A study was conducted to establish a detailed hydrogeologic framework in the complex Floridan aquifer system of southwestern Florida, and to evaluate and relate the distribution of salinity found in this system. The Floridan aquifer system consists of the Upper Floridan aquifer, middle confining unit, and Lower Floridan aquifer. The Upper Floridan aquifer extends into a basal unit of the Hawthorn Group; however, a regional unconformity present at the base of this unit generally marks the top of the Floridan aquifer system, as it does in the rest of southern Florida. The basal Hawthorn unit, which is defined at its top by a correlative marker unit, ranges in thickness from 120 to 460 feet. Paleotopography present prior to deposition of the basal Hawthorn unit, which resulted at least in part from erosion, is believed to have caused some of this variation in thickness. However, in some areas where the basal Hawthorn unit is thick, particularly in Lee County, depositional buildup created paleotopographic highs at the top of the unit. In these areas, permeable limestone zones are present in the unit, giving the unit a high transmissivity.

In most of the study area, the Floridan aquifer system can be divided into a brackish-water zone, a salinity transition zone, and a saline-water zone. The brackish-water zone contains water with a dissolved-solids concentration of less than 10,000 milligrams per liter. The saline-water zone has a dissolved-solids concentration of at least 35,000 milligrams per liter and a salinity similar to that of seawater. The salinity transition zone that separates these two zones is usually 150 feet or less in thickness. The altitude of the base of the brackish-water zone was mapped primarily using geophysical logs; it ranges from as shallow as 565 feet below sea level along the coast to almost 2,200 feet below sea level inland. This mapping indicated that the boundary represents a salinity interface, the depth of which is controlled by head in the brackish-water zone.

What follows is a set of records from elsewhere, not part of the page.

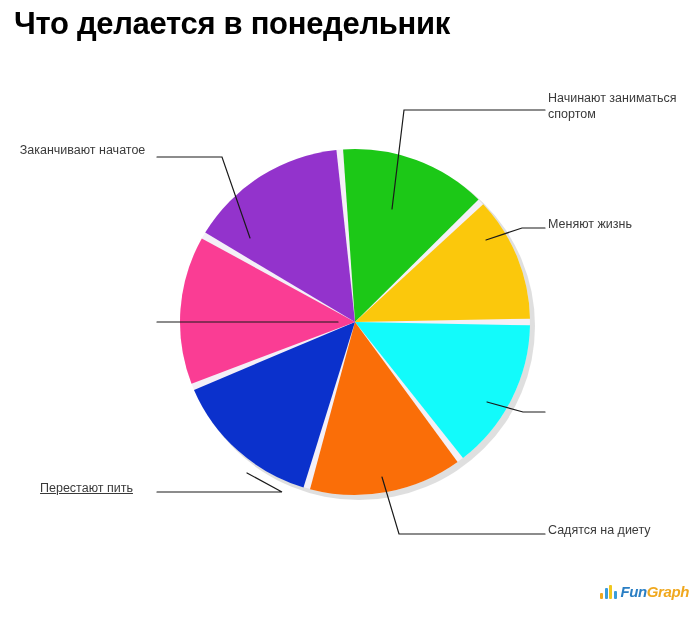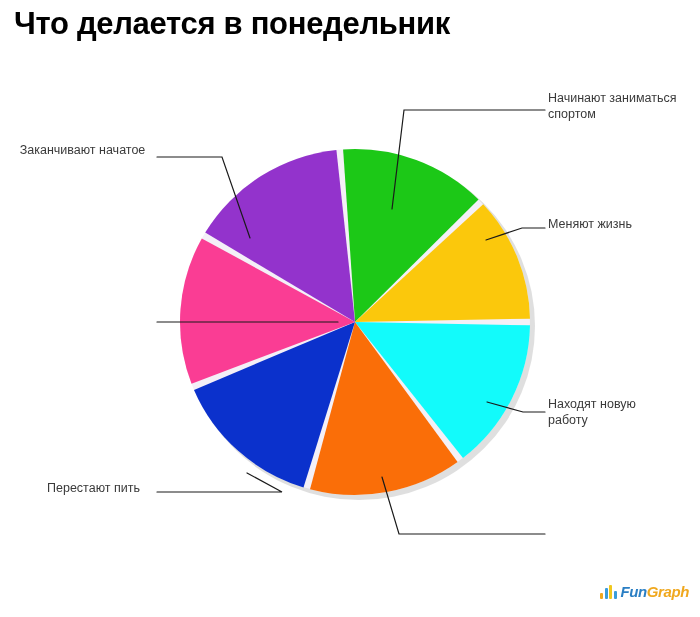"Находят новую" div.label { html: <div>Находят новую работу</div> -> none }
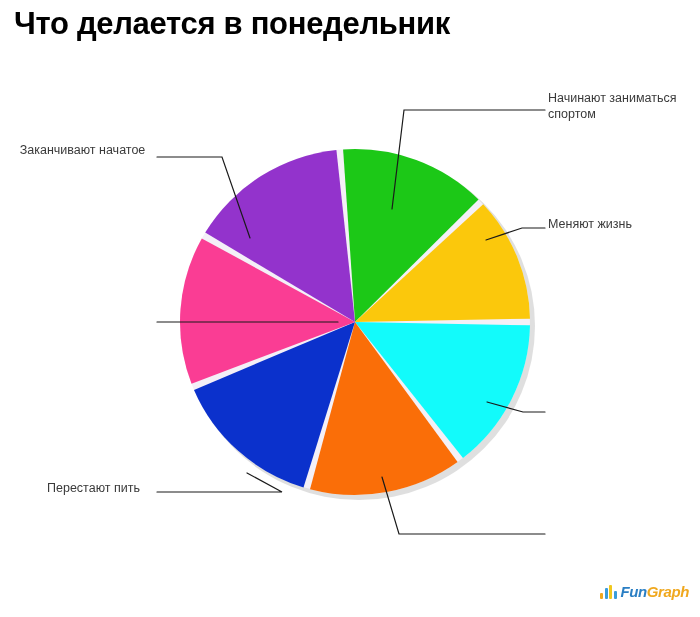"Перестают пить" #lbl-drink { left: 16px -> 9px; text-decoration: none -> underline }
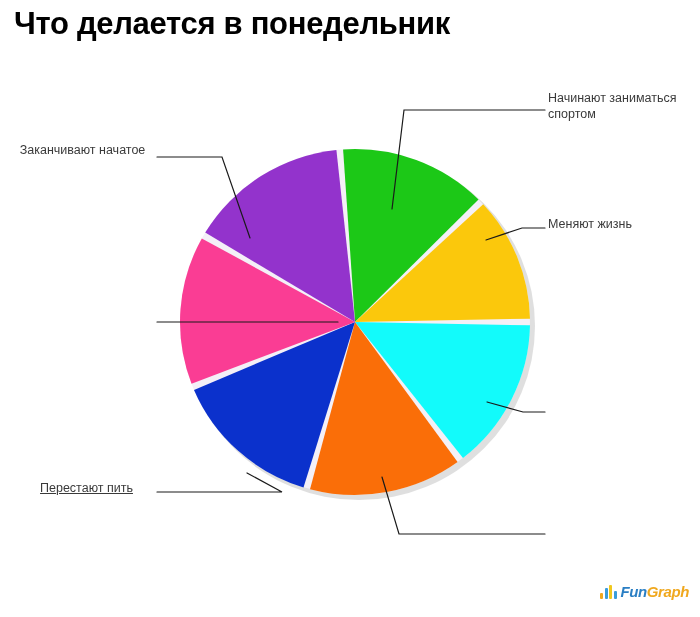"Садятся на диету" div.label { html: none -> <div>Садятся на диету</div> }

Chloride concentrations in the upper part of the brackish-water zone range from 400 to 4,000 milligrams per liter. A large area of relatively low salinity in north-central Collier County and to the northwest, as defined by a 1,200-milligram-per-liter chloride-concentration line, coincides with a high area on the basal contact of the Hawthorn Group. As this contact dips away from this high area to central Hendry and southwestern Collier Counties, chloride concentration increases to 2,000 milligrams per liter or greater. However, the increase in salinity in these areas occurs only in the basal Hawthorn unit or Suwannee Limestone, but not in deeper units. In central Hendry County, the increase occurs only in the basal Hawthorn unit in an area where the unit is well developed and thick. These areas of higher salinity could have resulted from the influx of seawater from southwestern Collier County into zones of higher permeability in the Upper Floridan aquifer during high sea-level stands. The influx may only have occurred in structurally low areas and may have experienced incomplete flushing subsequently by the modern freshwater flow system.

In an area in north-central Collier County, the altitude of the base of the brackish-water zone is anomalously deep given the position of this area relative to the coast. In this area, the base extends as deep as 2,090 feet below sea level, and the salinity transition zone is not present or is poorly defined. The origin of this anomalous area is interpreted to be related to the development of a unit containing thick dolomite and evaporite beds high in the middle confining unit of the Floridan aquifer system. The top of this dolomite-evaporite unit, which probably has very low permeability, occurs at the base of the brackish-water zone in this area. The axis of a high area mapped at the top of the unit trends to the northwest from central Collier County into north-central Lee County. This axis parallels and lies just to the west of the anomalous area, and it could have acted as an impermeable sill, preventing saline water from moving in laterally from the coast to the southwest and up from the Lower Floridan aquifer. Locating a Floridan aquifer system well field in or near this anomalous area could be optimal because of the lack of a salinity interface at depth.